Appellant was served with citation on December 20, 1978; appearance day was January 15, 1979. No answer having been filed, the court entered a default judgment on January 22, 1979. Appellant filed his motion to set aside default judgment on February 1, 1979, and amended the motion on February 20, 1979. The court, after a hearing, denied the motion, from which this direct appeal has been perfected.
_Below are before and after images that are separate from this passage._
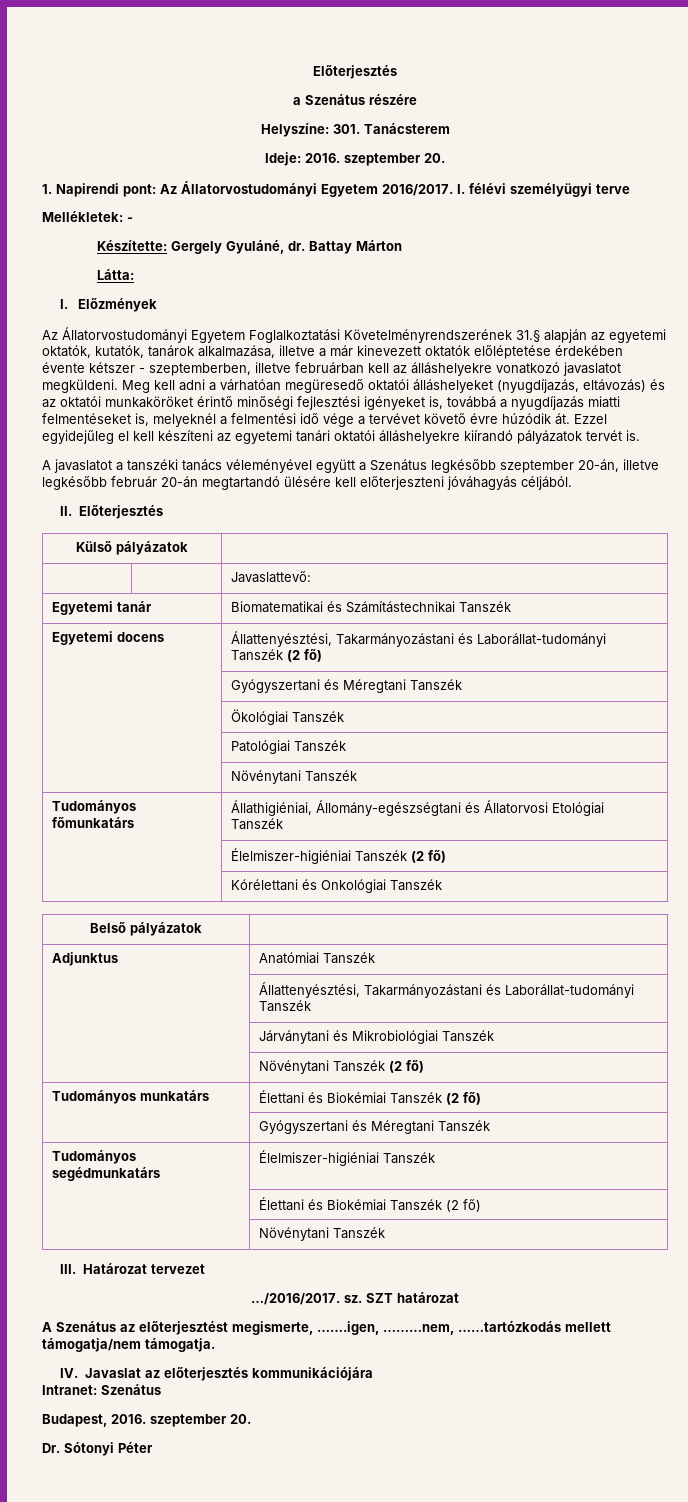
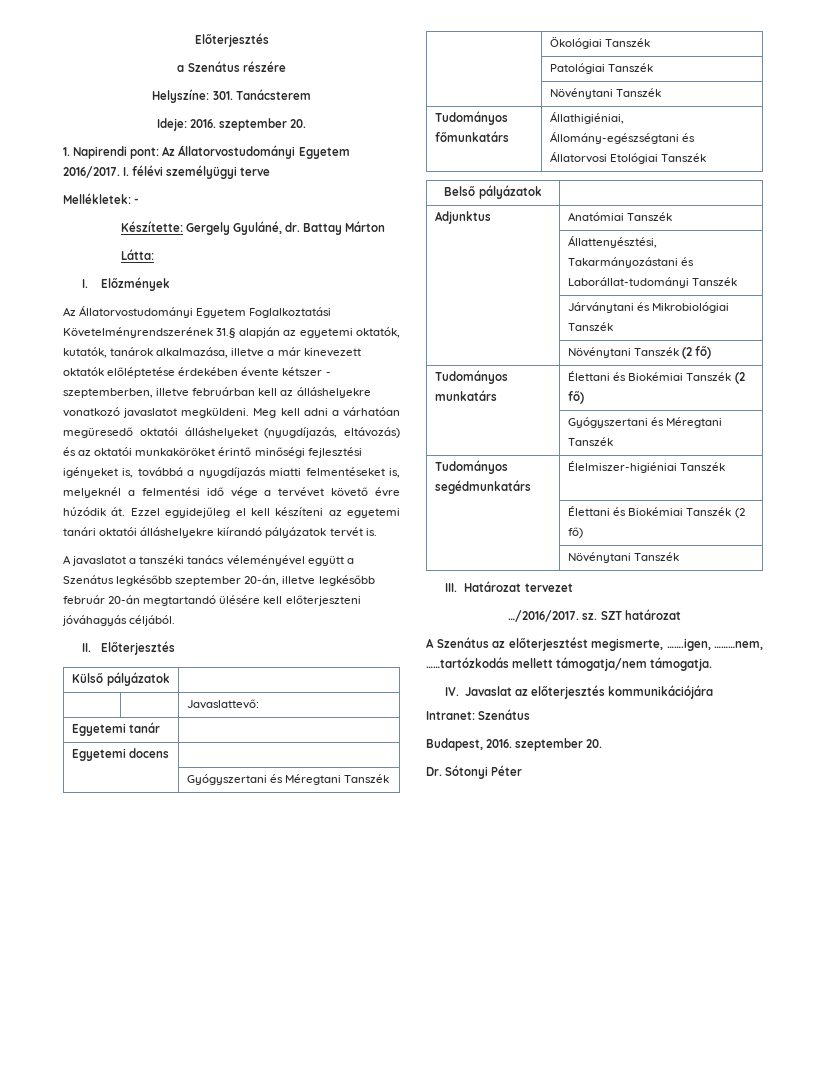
- Egyetemi tanár | Biomatematikai és Számítástechnikai Tanszék
- Egyetemi docens | Állattenyésztési, Takarmányozástani és Laborállat-tudományi Tanszék (2 fő)
+ Egyetemi tanár |
+ Egyetemi docens |
- | Élelmiszer-higiéniai Tanszék (2 fő)
- | Kórélettani és Onkológiai Tanszék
Appellant set forth in his amended motion to set aside the default judgment that the reason for not filing an answer in this cause was that after he had been served with citation, he delivered the citation to one of his employees with instruction for him to deliver the citation to Donna J. Harris, an attorney, so that an answer would be filed. He later inquired of his employee whether he had so delivered the citation and was advised by the employee that the citation had been delivered, but in truth and in fact the employee had not delivered the citation as directed. In addition to the reason for failure to answer, appellant, in his motion, set forth a meritorious defense to appellee’s cause of action and that to grant a new trial would not “injure Plaintiff or cause unreasonable delay . . . appellant was willing to pay expenses and court costs by reason of the default judgment.
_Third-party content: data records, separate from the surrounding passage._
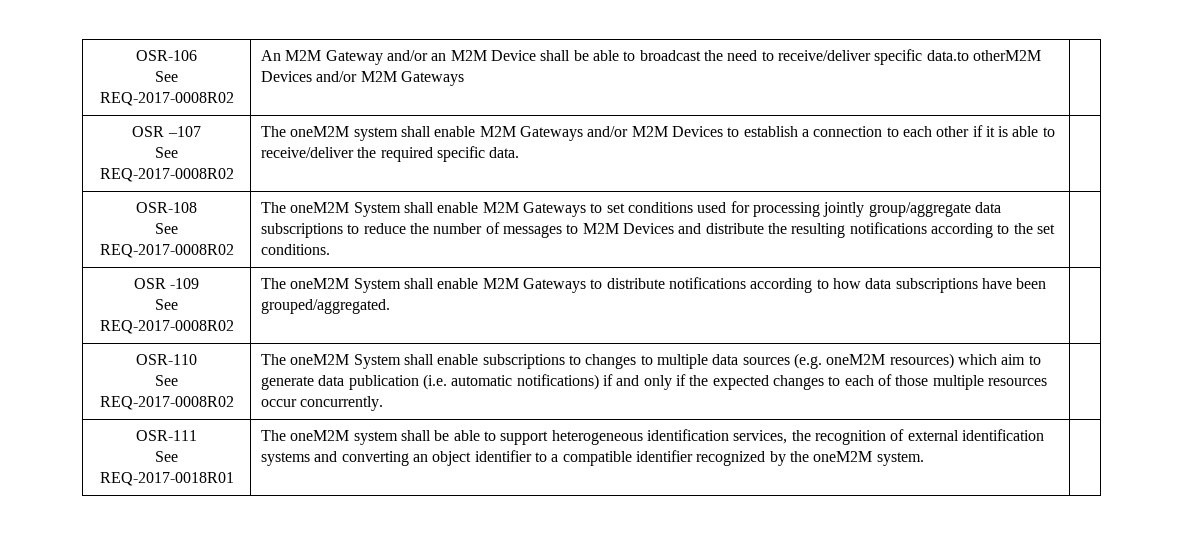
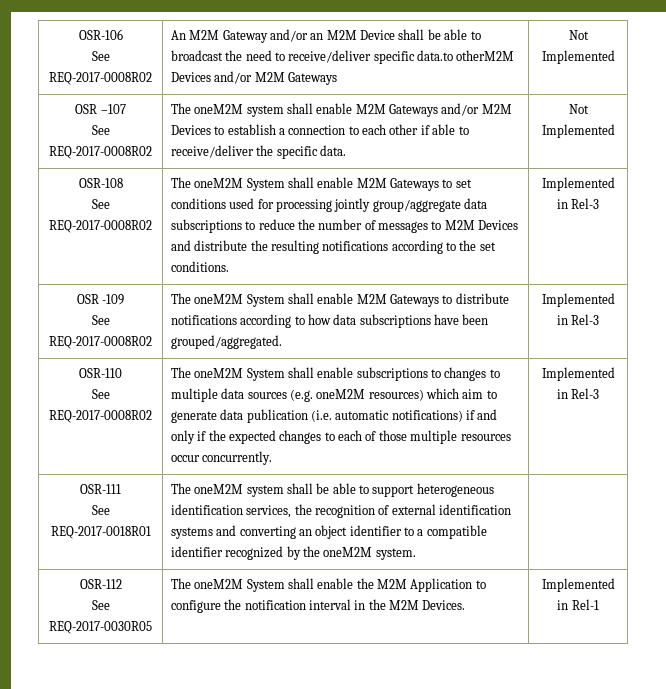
  OSR-106
- See REQ-2017-0008R02 | An M2M Gateway and/or an M2M Device shall be able to broadcast the need to receive/deliver specific data.to otherM2M Devices and/or M2M Gateways |
+ See REQ-2017-0008R02 | An M2M Gateway and/or an M2M Device shall be able to broadcast the need to receive/deliver specific data.to otherM2M Devices and/or M2M Gateways | Not Implemented
  OSR –107
- See REQ-2017-0008R02 | The oneM2M system shall enable M2M Gateways and/or M2M Devices to establish a connection to each other if it is able to receive/deliver the required specific data. |
+ See REQ-2017-0008R02 | The oneM2M system shall enable M2M Gateways and/or M2M Devices to establish a connection to each other if able to receive/deliver the specific data. | Not Implemented
- The oneM2M System shall enable M2M Gateways to set conditions used for processing jointly group/aggregate data subscriptions to reduce the number of messages to M2M Devices and distribute the resulting notifications according to the set conditions.
+ The oneM2M System shall enable M2M Gateways to set conditions used for processing jointly group/aggregate data subscriptions to reduce the number of messages to M2M Devices and distribute the resulting notifications according to the set conditions. | Implemented in Rel-3
  OSR -109
- See REQ-2017-0008R02 | The oneM2M System shall enable M2M Gateways to distribute notifications according to how data subscriptions have been grouped/aggregated. |
+ See REQ-2017-0008R02 | The oneM2M System shall enable M2M Gateways to distribute notifications according to how data subscriptions have been grouped/aggregated. | Implemented in Rel-3
- The oneM2M System shall enable subscriptions to changes to multiple data sources (e.g. oneM2M resources) which aim to generate data publication (i.e. automatic notifications) if and only if the expected changes to each of those multiple resources occur concurrently.
+ The oneM2M System shall enable subscriptions to changes to multiple data sources (e.g. oneM2M resources) which aim to generate data publication (i.e. automatic notifications) if and only if the expected changes to each of those multiple resources occur concurrently. | Implemented in Rel-3
+ OSR-112
+ See REQ-2017-0030R05 | The oneM2M System shall enable the M2M Application to configure the notification interval in the M2M Devices. | Implemented in Rel-1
Appellant had the burden of pleading and proving, inter alia, that his failure to answer was not intentional or the result of conscious indifference on his part, but was due to a mistake or accident. Craddock v. Sunshine Bus Lines, 134 Tex. 388, 133 S.W.2d 124 (1939); Parker v. Gant, 568 S.W.2d 163 (Tex.Civ.App.-Dallas 1978, writ ref’d n. r. e.).

Appellant testified that when citation was served upon him, he called Donna Harris, an attorney, and she came to his place of business and picked up the papers. Subsequently, he and Harris had a disagreement, and Harris returned the papers to appellant. Harris advised appellant as to the date upon which an answer was to be filed. Appellant did nothing about this until appearance day at which time he called appellee’s attorney, Dishman, and asked for a “couple of days” to find someone to handle the case. Dishman agreed to this. Appellant stated that he had talked to another attorney, Ballard. He did not ask Ballard to represent him but merely to “look at the papers and advise me which is the best way to go.” He then gave the papers (on the same day) to his employee, Silvers, to deliver the papers to Harris. Silvers “skipped” and never returned to his place of employment, and appellant never saw or talked with him following this incident. He later determined that Harris did not receive the papers. (He does not say when this was determined.) His next contact with Harris was when he received a copy of the default judgment. Harris refused to represent him in a trial with reference to setting aside the default judgment.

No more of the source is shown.